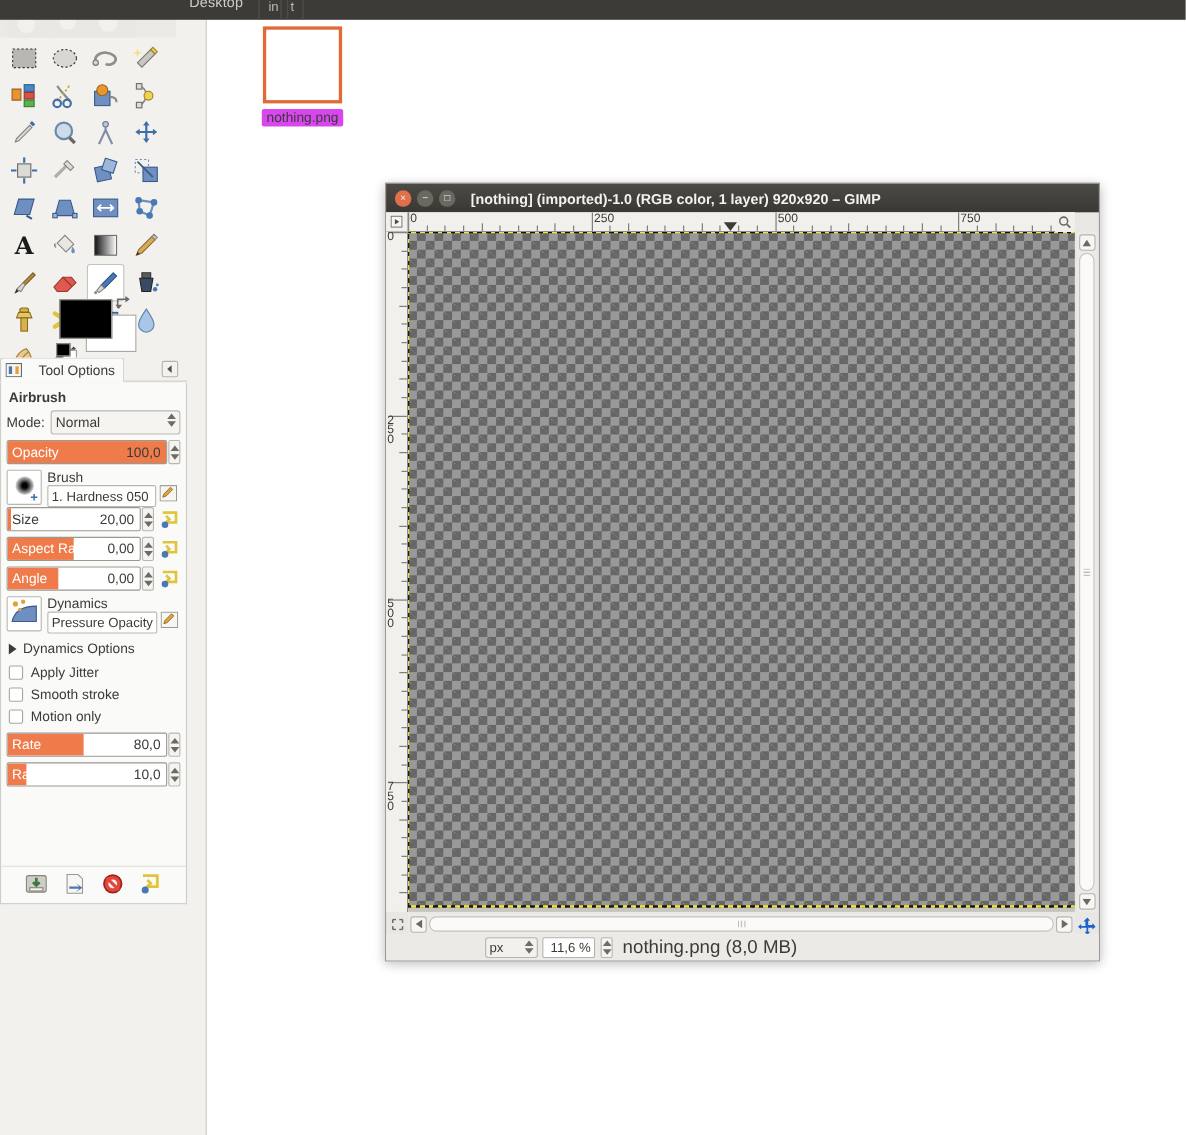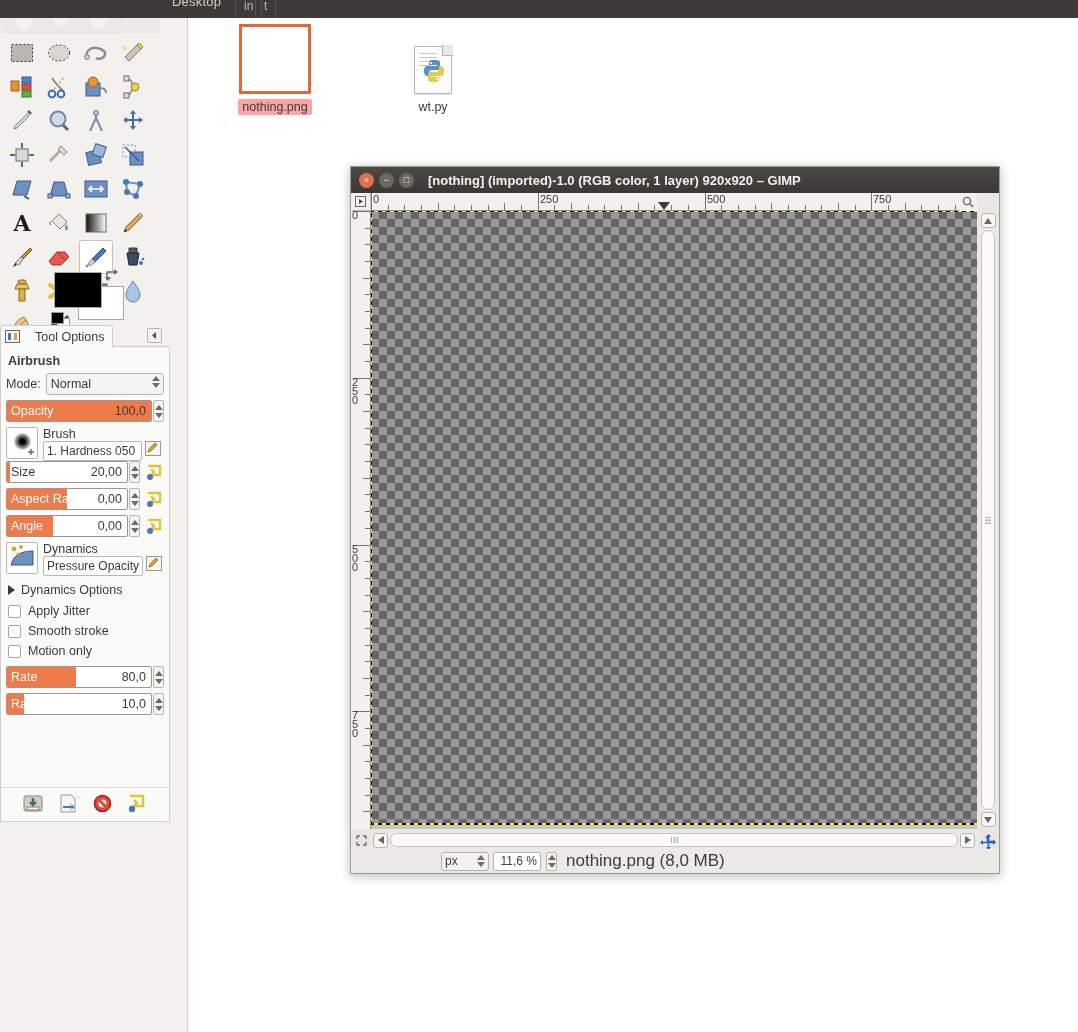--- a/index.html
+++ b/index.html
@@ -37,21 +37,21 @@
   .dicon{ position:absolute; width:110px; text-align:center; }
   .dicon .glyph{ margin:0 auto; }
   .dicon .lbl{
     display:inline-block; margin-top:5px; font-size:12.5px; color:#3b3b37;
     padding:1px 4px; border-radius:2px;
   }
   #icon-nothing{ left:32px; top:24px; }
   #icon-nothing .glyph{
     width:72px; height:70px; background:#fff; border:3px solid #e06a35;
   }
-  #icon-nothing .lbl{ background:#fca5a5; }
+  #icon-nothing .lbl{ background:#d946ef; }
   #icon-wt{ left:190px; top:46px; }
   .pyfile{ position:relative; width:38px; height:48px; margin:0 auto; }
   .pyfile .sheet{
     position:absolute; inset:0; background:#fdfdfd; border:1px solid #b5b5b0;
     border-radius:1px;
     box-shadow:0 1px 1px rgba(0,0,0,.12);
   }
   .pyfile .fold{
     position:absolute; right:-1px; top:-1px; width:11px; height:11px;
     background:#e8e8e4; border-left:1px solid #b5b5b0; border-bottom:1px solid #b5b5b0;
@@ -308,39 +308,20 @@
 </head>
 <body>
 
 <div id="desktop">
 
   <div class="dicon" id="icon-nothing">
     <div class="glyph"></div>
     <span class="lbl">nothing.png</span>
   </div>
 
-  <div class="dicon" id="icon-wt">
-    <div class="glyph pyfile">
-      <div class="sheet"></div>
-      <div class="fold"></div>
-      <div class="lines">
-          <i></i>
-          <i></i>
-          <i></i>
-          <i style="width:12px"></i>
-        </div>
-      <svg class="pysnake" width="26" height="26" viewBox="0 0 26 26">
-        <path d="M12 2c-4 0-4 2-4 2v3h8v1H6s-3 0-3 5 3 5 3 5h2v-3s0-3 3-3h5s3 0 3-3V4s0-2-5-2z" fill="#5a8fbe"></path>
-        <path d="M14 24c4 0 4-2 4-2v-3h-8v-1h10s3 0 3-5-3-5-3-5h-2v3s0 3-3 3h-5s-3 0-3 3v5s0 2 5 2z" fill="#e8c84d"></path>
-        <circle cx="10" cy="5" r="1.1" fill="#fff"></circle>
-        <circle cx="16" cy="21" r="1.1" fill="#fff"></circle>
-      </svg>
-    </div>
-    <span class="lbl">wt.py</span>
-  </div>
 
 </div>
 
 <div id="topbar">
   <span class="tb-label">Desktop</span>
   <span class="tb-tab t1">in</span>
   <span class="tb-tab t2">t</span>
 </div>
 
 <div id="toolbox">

========

What you need to do >>
Go through the records above and return each line in which the word "pyfile" occurs.

Exercise answer >>
   .pyfile{ position:relative; width:38px; height:48px; margin:0 auto; }
   .pyfile .sheet{
   .pyfile .fold{
-    <div class="glyph pyfile">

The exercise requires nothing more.